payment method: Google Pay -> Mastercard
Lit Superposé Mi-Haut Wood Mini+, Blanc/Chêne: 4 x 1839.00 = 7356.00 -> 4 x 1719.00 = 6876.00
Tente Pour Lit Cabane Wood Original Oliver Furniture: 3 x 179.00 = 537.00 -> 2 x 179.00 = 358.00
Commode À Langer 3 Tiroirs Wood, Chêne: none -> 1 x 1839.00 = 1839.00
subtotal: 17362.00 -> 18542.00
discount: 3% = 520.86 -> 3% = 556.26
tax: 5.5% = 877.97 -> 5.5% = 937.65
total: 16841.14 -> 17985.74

★ ★ ★ ★

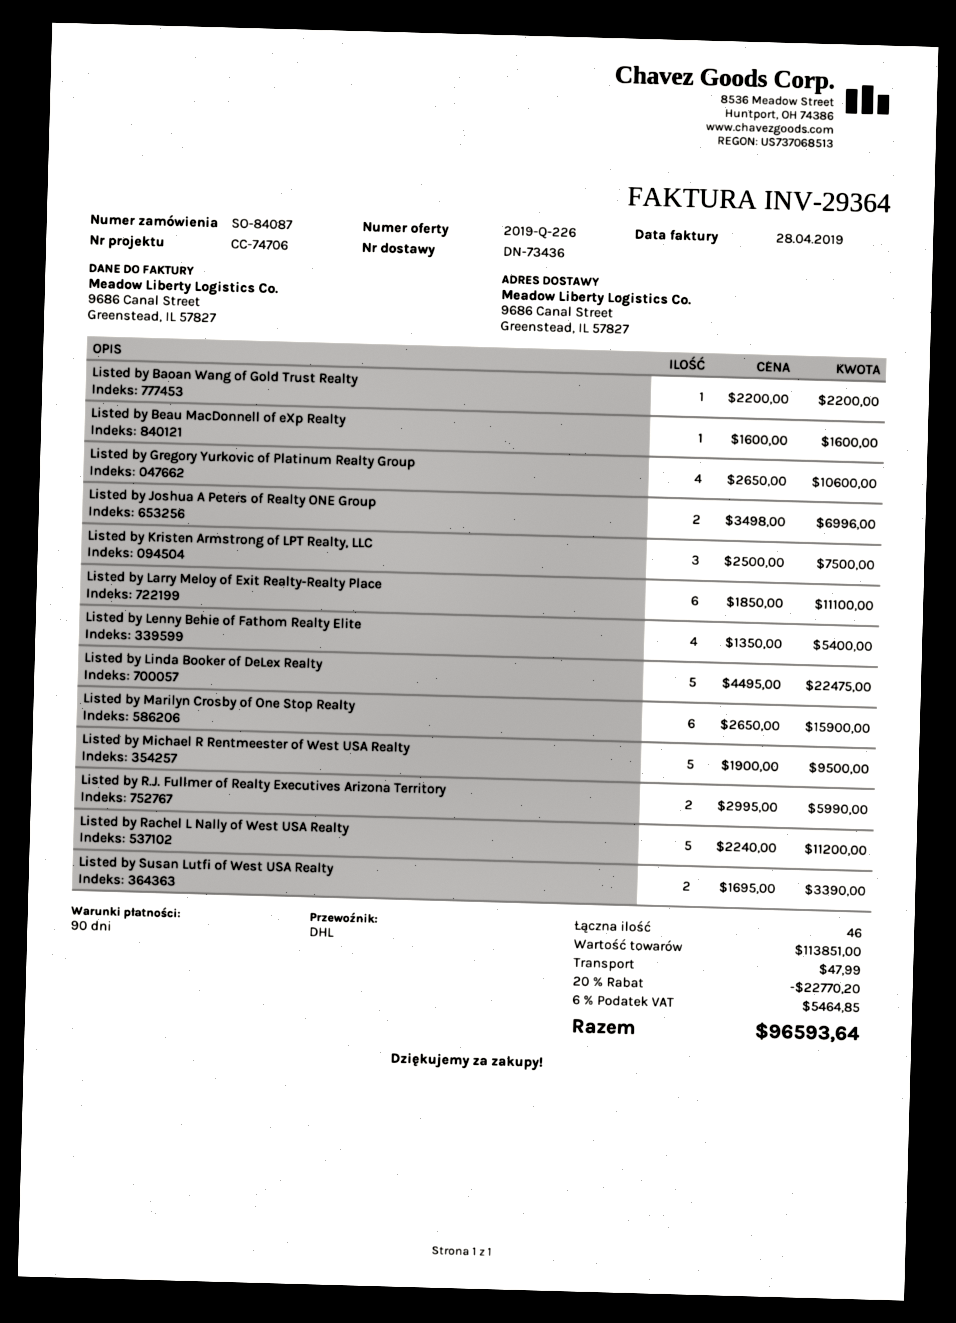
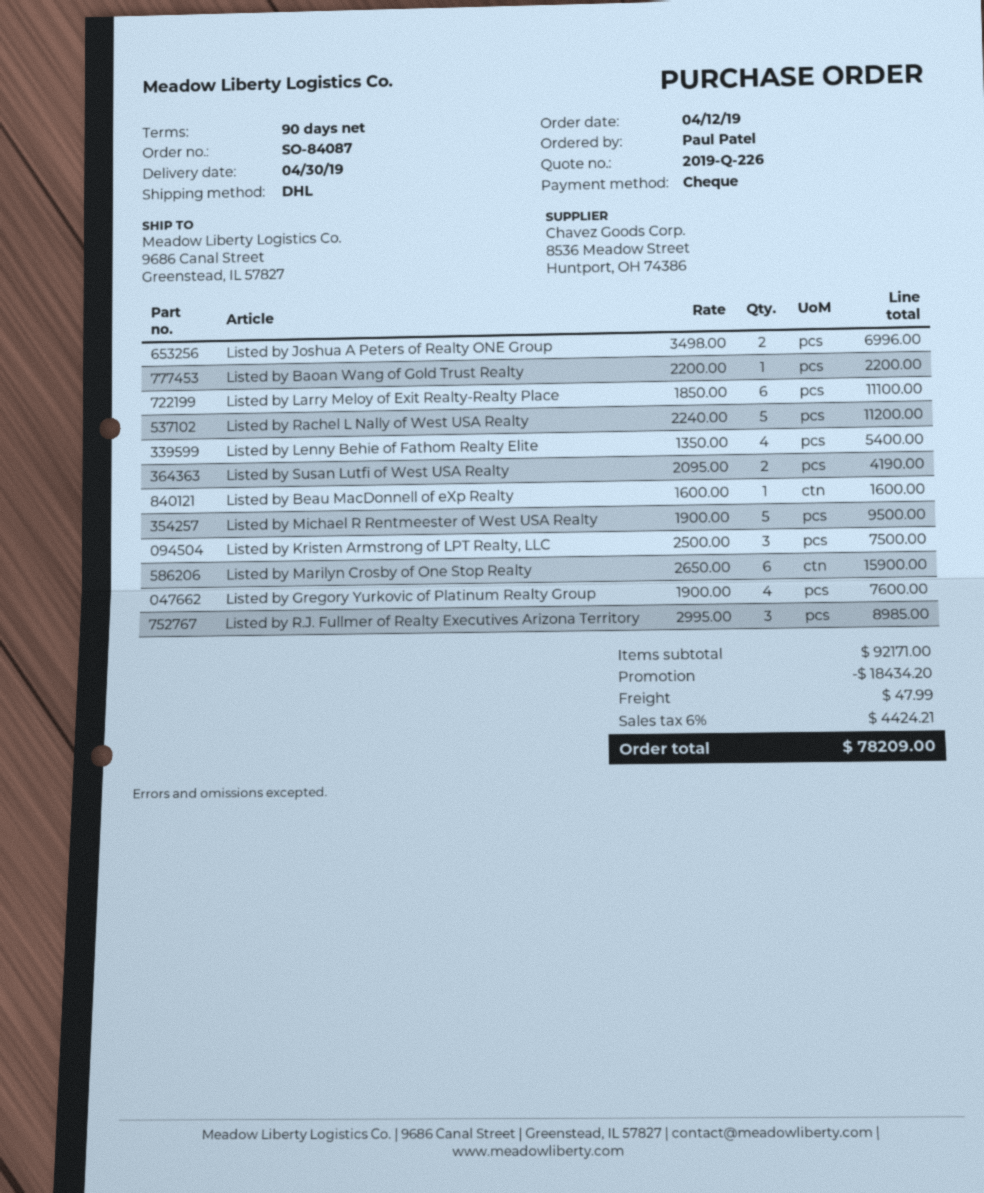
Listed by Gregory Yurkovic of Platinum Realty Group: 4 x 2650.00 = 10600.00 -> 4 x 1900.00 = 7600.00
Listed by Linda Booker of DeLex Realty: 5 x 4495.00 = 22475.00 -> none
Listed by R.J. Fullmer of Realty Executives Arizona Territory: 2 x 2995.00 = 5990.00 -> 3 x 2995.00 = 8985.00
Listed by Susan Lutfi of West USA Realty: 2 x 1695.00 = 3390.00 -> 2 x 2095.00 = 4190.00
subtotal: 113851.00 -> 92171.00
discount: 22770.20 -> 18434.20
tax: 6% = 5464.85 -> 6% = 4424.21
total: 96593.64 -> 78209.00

★ ★ ★ ★

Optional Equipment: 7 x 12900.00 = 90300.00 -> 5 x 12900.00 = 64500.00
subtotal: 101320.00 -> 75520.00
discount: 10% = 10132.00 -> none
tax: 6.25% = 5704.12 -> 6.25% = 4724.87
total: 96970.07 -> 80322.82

★ ★ ★ ★

▸ Required action: Could you return exactly the stretch of the data above that starts at the line with "subtotal: 113851.00 -> 92171.00" and ends at the line with "total: 96593.64 -> 78209.00", both lines included?

▸ Final answer:
subtotal: 113851.00 -> 92171.00
discount: 22770.20 -> 18434.20
tax: 6% = 5464.85 -> 6% = 4424.21
total: 96593.64 -> 78209.00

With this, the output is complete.